Pot fund cuts exposure to marijuana, purchases medical stocks
Canada’s first cannabis mutual fund is cutting back on pot stocks.
The UIT Alternative Health Fund has pared its holdings in marijuana firms to 33 per cent, from 44 per cent at the end of 2017, while raising cash and shifting to health-care stocks like Jamieson Wellness Inc. and Pinnacle Foods Inc.
The UIT fund, run by Toronto-based Faircourt Asset Management Inc., is cutting its exposure to pot as the sector pares gains following a surge at the end of last year. The fund lost four per cent in the first quarter compared with a 25-per-cent drop for the BI Canada Cannabis Competitive Peers index, which almost tripled in 2017.
“The last six months those cannabis names were on fire, so some people just figured, you know what? Until the dust settles from a macro perspective, we’re going to take some profits,” said Charles Taerk, CEO at Faircourt.
Investors are fleeing risky assets amid growing fears of a global trade war, raising concerns about the valuations on some of the pot stocks, many of which have little or no revenue. Canopy Growth Corp. has a market value of $5.5 billion on 2017 sales of about $70 million.
Doug Waterson, who manages the fund, said it has recently added to its positions in CannTrust Holdings Inc. and MedReleaf Corp. because of their exposure to the global medical marijuana market, which generates higher margins than recreational products.
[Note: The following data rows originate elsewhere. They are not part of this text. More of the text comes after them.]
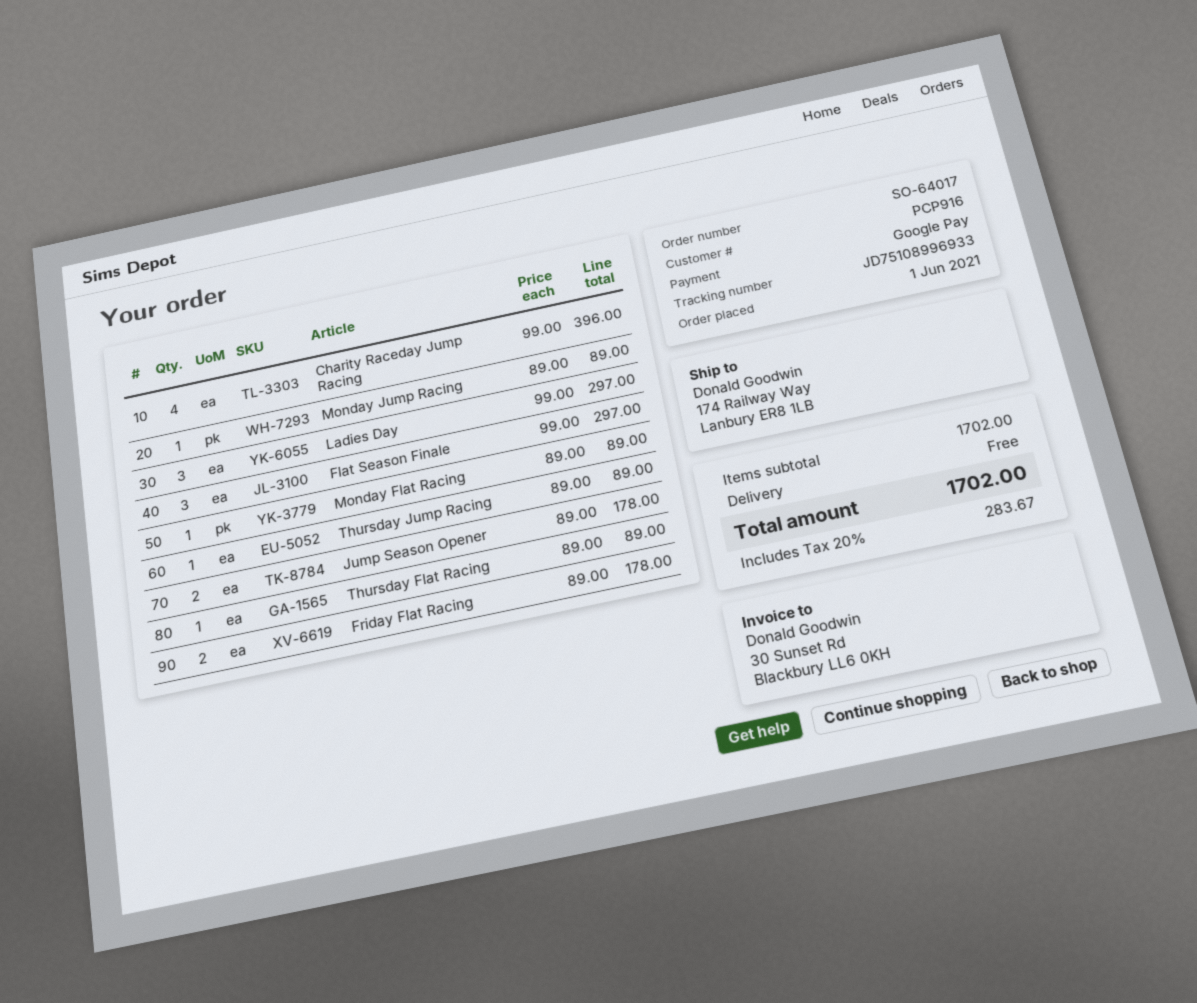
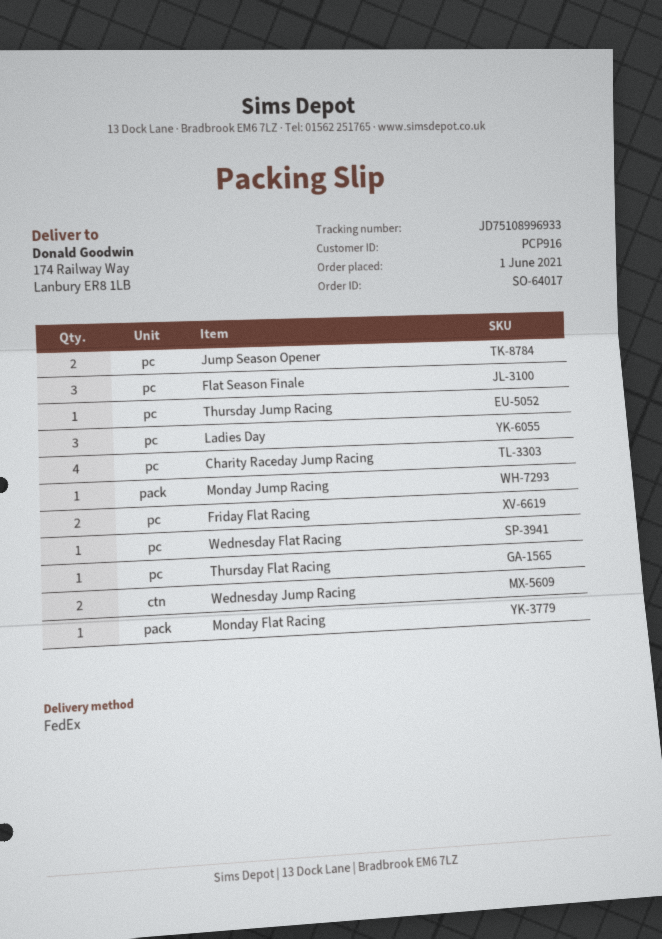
Wednesday Flat Racing: none -> 1
Wednesday Jump Racing: none -> 2

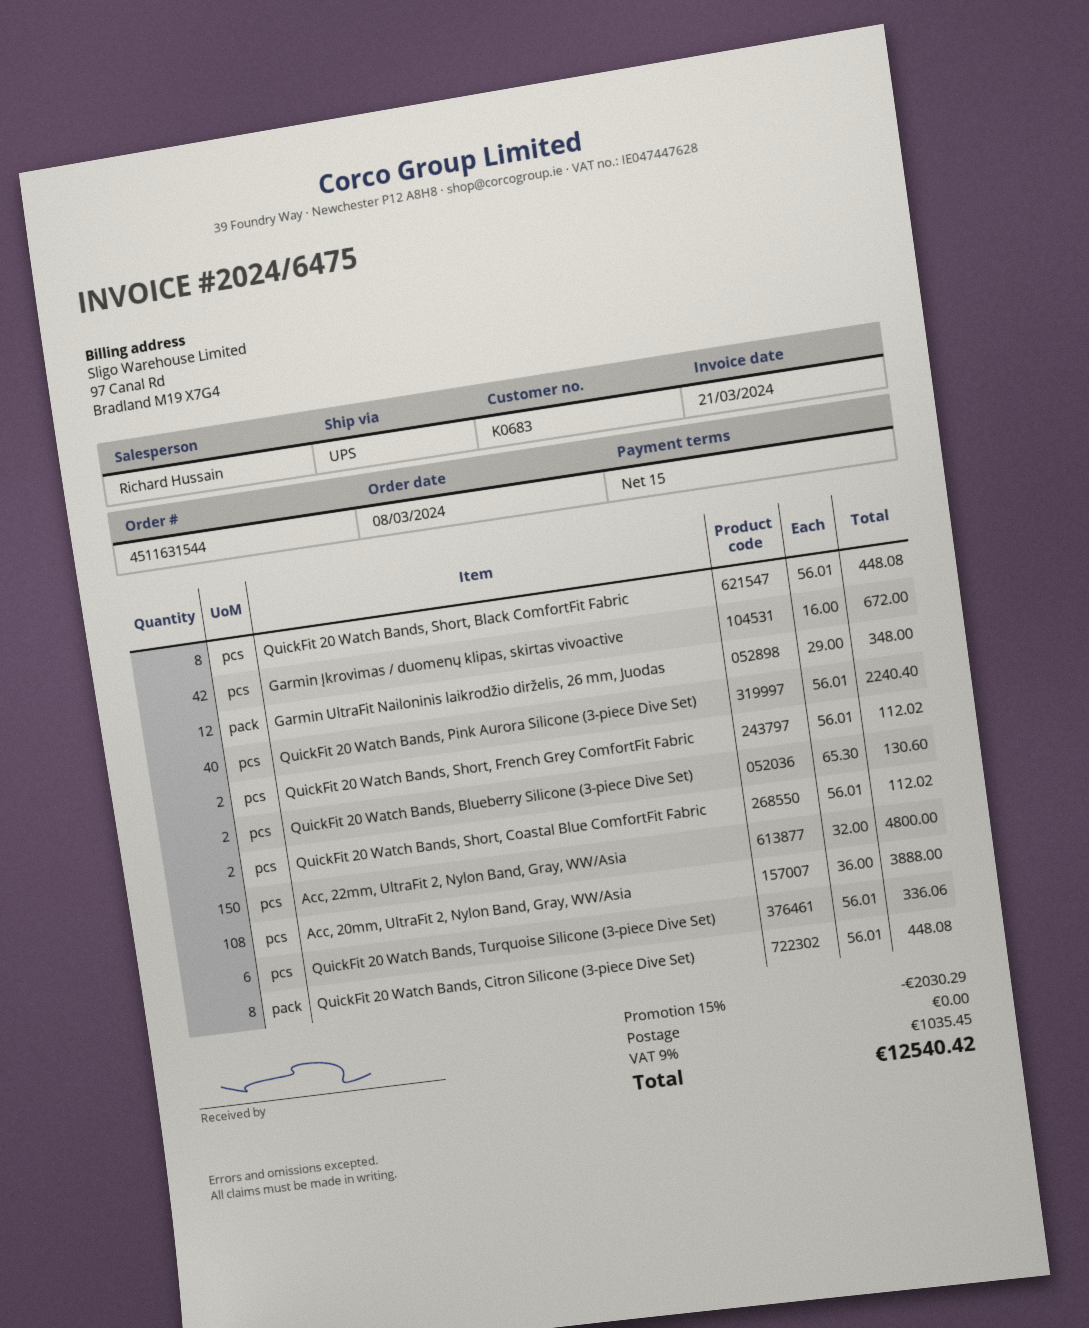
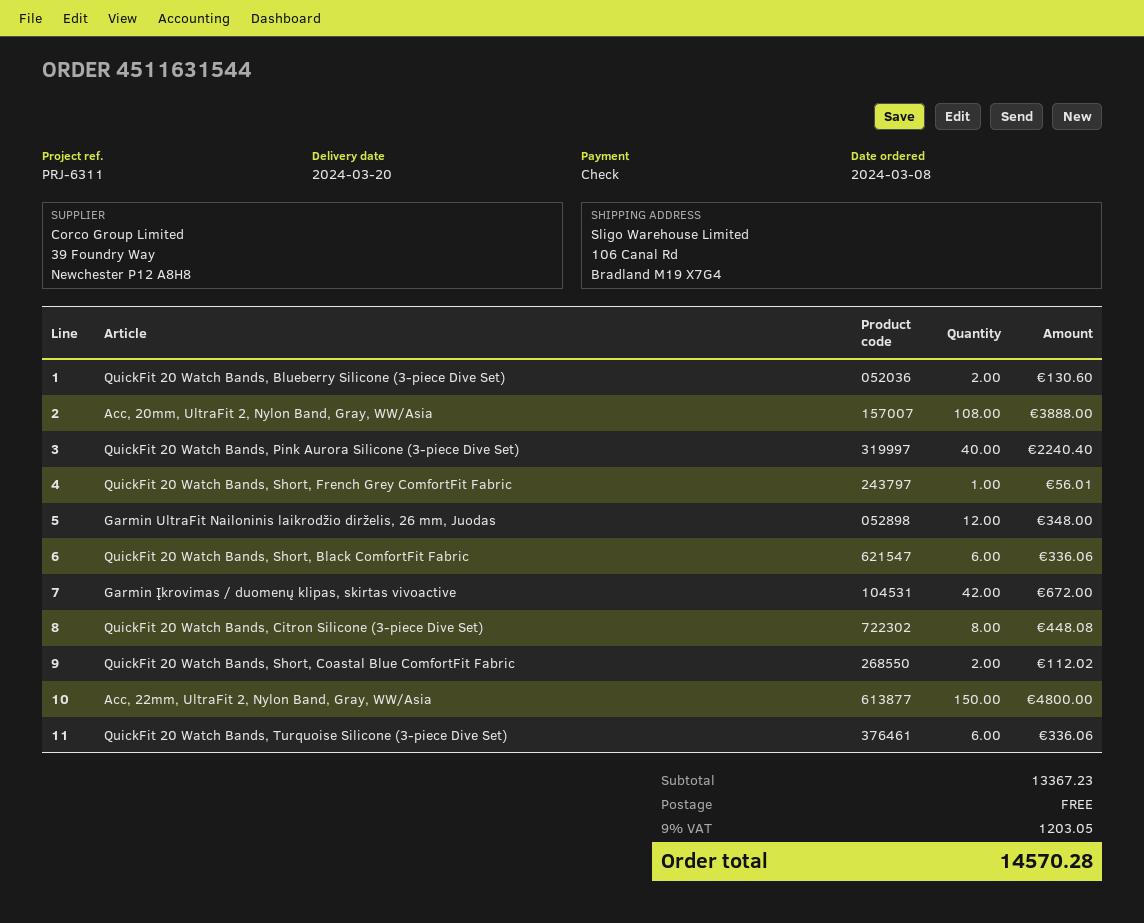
QuickFit 20 Watch Bands, Short, Black ComfortFit Fabric: 8 for 448.08 -> 6 for 336.06
QuickFit 20 Watch Bands, Short, French Grey ComfortFit Fabric: 2 for 112.02 -> 1 for 56.01
discount: 15% = 2030.29 -> none
tax: 9% = 1035.45 -> 9% = 1203.05
total: 12540.42 -> 14570.28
Cannabis stocks tend to move in tandem, but Taerk said higher quality names with larger institutional followings like Canopy Growth — the fund’s second biggest holding — are less volatile than companies with mostly individual investors like Aphria Inc. and Aurora Cannabis Inc. Canopy’s biggest investors include Constellation Brands Inc., the seller of Corona beer, along with Horizons Investment Management Inc.
“The sector is still retail driven, so the swings and the volatility in it are perhaps greater than in other sectors just because there is definitely a bit of a herd mentality both on the way in and on the way out,” Taerk said.